### WORK TO COMPLETE
Drop every picture. Return the rest of the entries exactly.

### EXTRACTED ENTRIES
· · · · ·

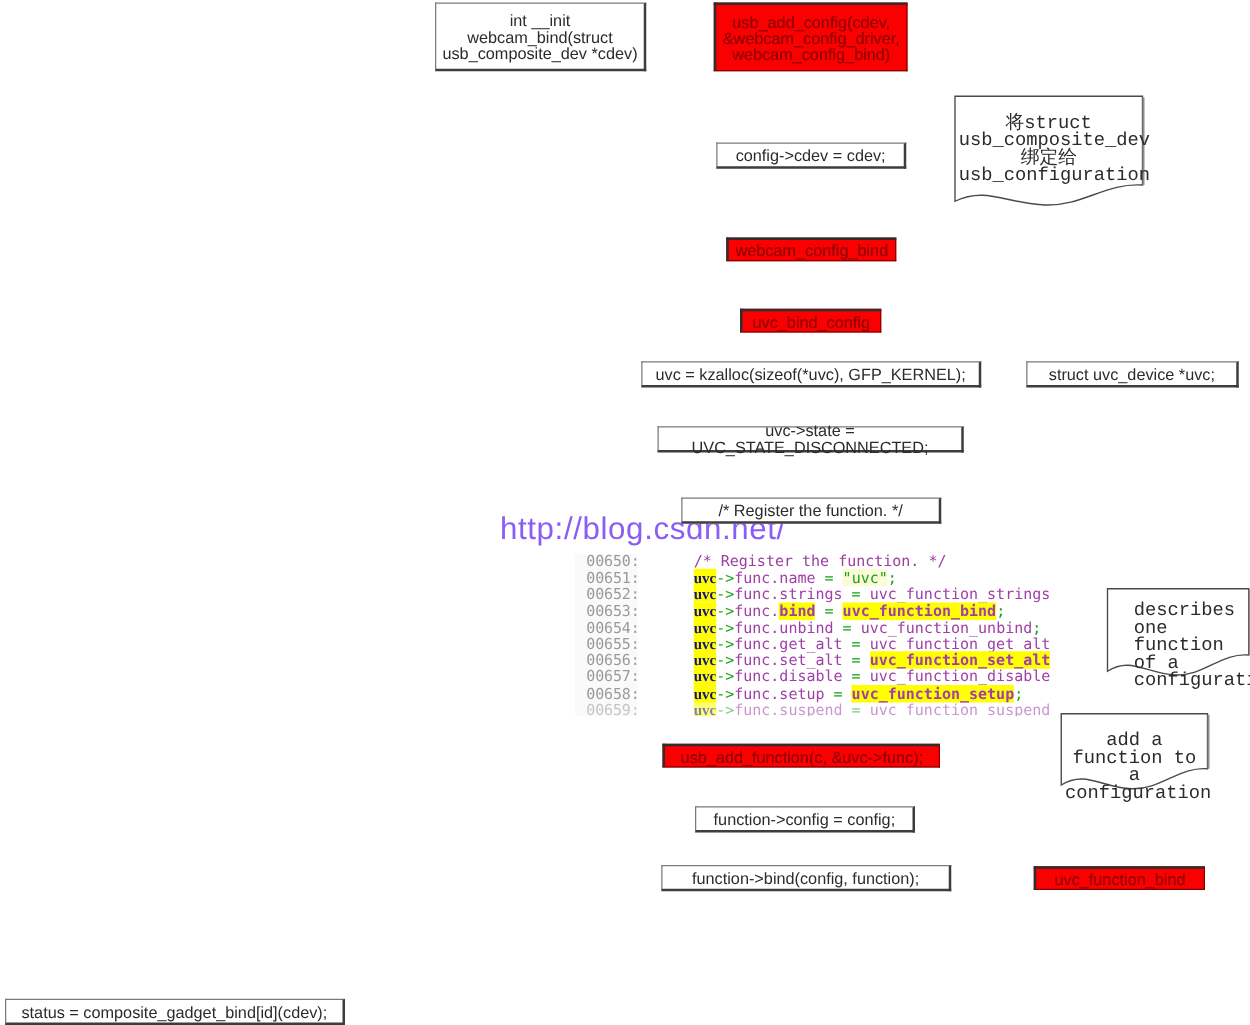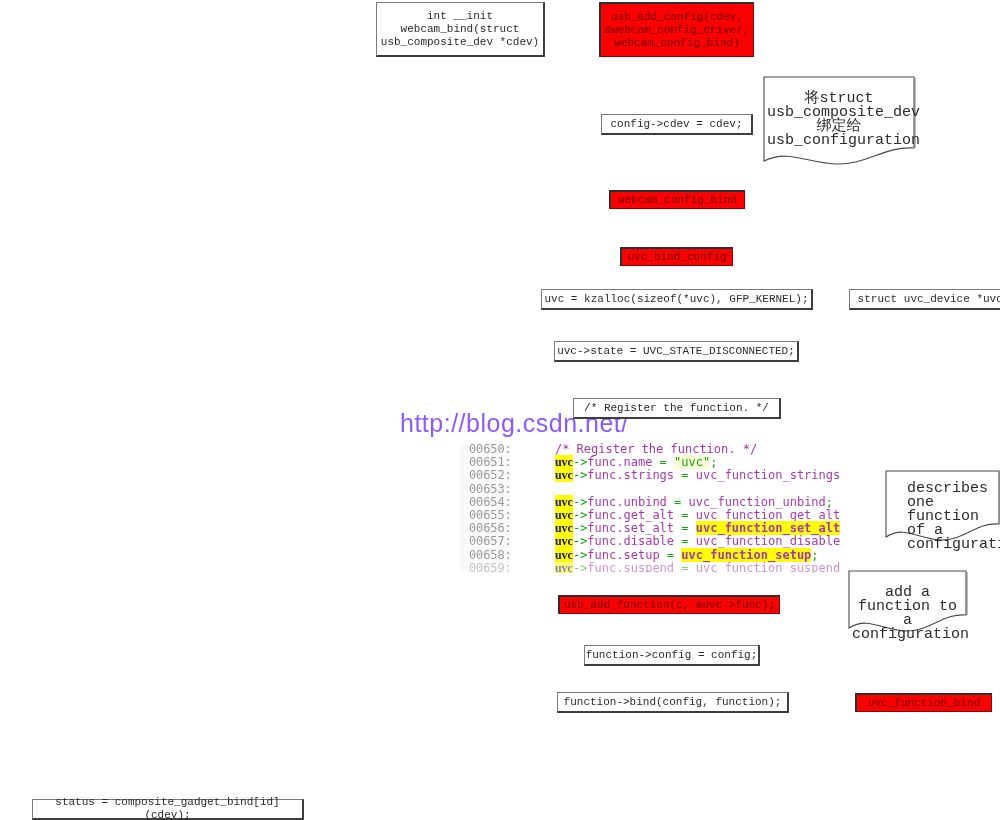--- a/index.html
+++ b/index.html
@@ -31,30 +31,29 @@
     letter-spacing: 0.5px;
     white-space: nowrap;
     user-select: none;
     z-index: 1;
   }
 
   
   .node {
     position: absolute;
     box-sizing: border-box;
-    font-family: Liberation Mono, monospace;
-    font-size: 11px;
+    font-family: Liberation Sans, sans-serif;
+    font-size: 13px;
     line-height: 13px;
     text-align: center;
     display: flex;
     align-items: center;
     justify-content: center;
     white-space: pre-line;
     z-index: 3;
-    margin-left: 28px;
   }
   .node.plain {
     background: #ffffff;
     color: #2b2b2b;
     border-top: 1px solid #7a7a7a;
     border-left: 1px solid #7a7a7a;
     border-right: 2px solid #3d3d3d;
     border-bottom: 2px solid #3d3d3d;
   }
   .node.red {
@@ -197,21 +196,21 @@
 configuration</div>
       </div>
     </div>
 
   <div id="code-listing">
     <div class="gutter-bg"></div>
     <div id="code-lines">
         <div class="code-line"><span class="ln">00650:</span><span class="src"><span class="tok-plain">    </span><span class="tok-cmt">/* Register the function. */</span></span></div>
         <div class="code-line"><span class="ln">00651:</span><span class="src"><span class="tok-plain">    </span><span class="tok-var">uvc</span><span class="tok-op">-&gt;</span><span class="tok-fld">func.name</span><span class="tok-op"> = </span><span class="tok-str">"uvc"</span><span class="tok-semi">;</span></span></div>
         <div class="code-line"><span class="ln">00652:</span><span class="src"><span class="tok-plain">    </span><span class="tok-var">uvc</span><span class="tok-op">-&gt;</span><span class="tok-fld">func.strings</span><span class="tok-op"> = </span><span class="tok-id">uvc_function_strings</span><span class="tok-semi">;</span></span></div>
-        <div class="code-line"><span class="ln">00653:</span></div>
+        <div class="code-line"><span class="ln">00653:</span><span class="src"><span class="tok-plain">    </span><span class="tok-var">uvc</span><span class="tok-op">-&gt;</span><span class="tok-fld">func.</span><span class="tok-hl">bind</span><span class="tok-op"> = </span><span class="tok-hl">uvc_function_bind</span><span class="tok-semi">;</span></span></div>
         <div class="code-line"><span class="ln">00654:</span><span class="src"><span class="tok-plain">    </span><span class="tok-var">uvc</span><span class="tok-op">-&gt;</span><span class="tok-fld">func.unbind</span><span class="tok-op"> = </span><span class="tok-id">uvc_function_unbind</span><span class="tok-semi">;</span></span></div>
         <div class="code-line"><span class="ln">00655:</span><span class="src"><span class="tok-plain">    </span><span class="tok-var">uvc</span><span class="tok-op">-&gt;</span><span class="tok-fld">func.get_alt</span><span class="tok-op"> = </span><span class="tok-id">uvc_function_get_alt</span><span class="tok-semi">;</span></span></div>
         <div class="code-line"><span class="ln">00656:</span><span class="src"><span class="tok-plain">    </span><span class="tok-var">uvc</span><span class="tok-op">-&gt;</span><span class="tok-fld">func.set_alt</span><span class="tok-op"> = </span><span class="tok-hl">uvc_function_set_alt</span><span class="tok-semi">;</span></span></div>
         <div class="code-line"><span class="ln">00657:</span><span class="src"><span class="tok-plain">    </span><span class="tok-var">uvc</span><span class="tok-op">-&gt;</span><span class="tok-fld">func.disable</span><span class="tok-op"> = </span><span class="tok-id">uvc_function_disable</span><span class="tok-semi">;</span></span></div>
         <div class="code-line"><span class="ln">00658:</span><span class="src"><span class="tok-plain">    </span><span class="tok-var">uvc</span><span class="tok-op">-&gt;</span><span class="tok-fld">func.setup</span><span class="tok-op"> = </span><span class="tok-hl">uvc_function_setup</span><span class="tok-semi">;</span></span></div>
         <div class="code-line partial"><span class="ln">00659:</span><span class="src"><span class="tok-plain">    </span><span class="tok-var">uvc</span><span class="tok-op">-&gt;</span><span class="tok-fld">func.suspend</span><span class="tok-op"> = </span><span class="tok-id">uvc_function_suspend</span><span class="tok-semi">;</span></span></div>
       </div>
   </div>
 
 </div>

· · · · ·

### ANSWER TO THE PROBLEM
--- a/index.html
+++ b/index.html
@@ -31,30 +31,29 @@
     letter-spacing: 0.5px;
     white-space: nowrap;
     user-select: none;
     z-index: 1;
   }
 
   
   .node {
     position: absolute;
     box-sizing: border-box;
-    font-family: Liberation Mono, monospace;
-    font-size: 11px;
+    font-family: Liberation Sans, sans-serif;
+    font-size: 13px;
     line-height: 13px;
     text-align: center;
     display: flex;
     align-items: center;
     justify-content: center;
     white-space: pre-line;
     z-index: 3;
-    margin-left: 28px;
   }
   .node.plain {
     background: #ffffff;
     color: #2b2b2b;
     border-top: 1px solid #7a7a7a;
     border-left: 1px solid #7a7a7a;
     border-right: 2px solid #3d3d3d;
     border-bottom: 2px solid #3d3d3d;
   }
   .node.red {
@@ -197,21 +196,21 @@
 configuration</div>
       </div>
     </div>
 
   <div id="code-listing">
     <div class="gutter-bg"></div>
     <div id="code-lines">
         <div class="code-line"><span class="ln">00650:</span><span class="src"><span class="tok-plain">    </span><span class="tok-cmt">/* Register the function. */</span></span></div>
         <div class="code-line"><span class="ln">00651:</span><span class="src"><span class="tok-plain">    </span><span class="tok-var">uvc</span><span class="tok-op">-&gt;</span><span class="tok-fld">func.name</span><span class="tok-op"> = </span><span class="tok-str">"uvc"</span><span class="tok-semi">;</span></span></div>
         <div class="code-line"><span class="ln">00652:</span><span class="src"><span class="tok-plain">    </span><span class="tok-var">uvc</span><span class="tok-op">-&gt;</span><span class="tok-fld">func.strings</span><span class="tok-op"> = </span><span class="tok-id">uvc_function_strings</span><span class="tok-semi">;</span></span></div>
-        <div class="code-line"><span class="ln">00653:</span></div>
+        <div class="code-line"><span class="ln">00653:</span><span class="src"><span class="tok-plain">    </span><span class="tok-var">uvc</span><span class="tok-op">-&gt;</span><span class="tok-fld">func.</span><span class="tok-hl">bind</span><span class="tok-op"> = </span><span class="tok-hl">uvc_function_bind</span><span class="tok-semi">;</span></span></div>
         <div class="code-line"><span class="ln">00654:</span><span class="src"><span class="tok-plain">    </span><span class="tok-var">uvc</span><span class="tok-op">-&gt;</span><span class="tok-fld">func.unbind</span><span class="tok-op"> = </span><span class="tok-id">uvc_function_unbind</span><span class="tok-semi">;</span></span></div>
         <div class="code-line"><span class="ln">00655:</span><span class="src"><span class="tok-plain">    </span><span class="tok-var">uvc</span><span class="tok-op">-&gt;</span><span class="tok-fld">func.get_alt</span><span class="tok-op"> = </span><span class="tok-id">uvc_function_get_alt</span><span class="tok-semi">;</span></span></div>
         <div class="code-line"><span class="ln">00656:</span><span class="src"><span class="tok-plain">    </span><span class="tok-var">uvc</span><span class="tok-op">-&gt;</span><span class="tok-fld">func.set_alt</span><span class="tok-op"> = </span><span class="tok-hl">uvc_function_set_alt</span><span class="tok-semi">;</span></span></div>
         <div class="code-line"><span class="ln">00657:</span><span class="src"><span class="tok-plain">    </span><span class="tok-var">uvc</span><span class="tok-op">-&gt;</span><span class="tok-fld">func.disable</span><span class="tok-op"> = </span><span class="tok-id">uvc_function_disable</span><span class="tok-semi">;</span></span></div>
         <div class="code-line"><span class="ln">00658:</span><span class="src"><span class="tok-plain">    </span><span class="tok-var">uvc</span><span class="tok-op">-&gt;</span><span class="tok-fld">func.setup</span><span class="tok-op"> = </span><span class="tok-hl">uvc_function_setup</span><span class="tok-semi">;</span></span></div>
         <div class="code-line partial"><span class="ln">00659:</span><span class="src"><span class="tok-plain">    </span><span class="tok-var">uvc</span><span class="tok-op">-&gt;</span><span class="tok-fld">func.suspend</span><span class="tok-op"> = </span><span class="tok-id">uvc_function_suspend</span><span class="tok-semi">;</span></span></div>
       </div>
   </div>
 
 </div>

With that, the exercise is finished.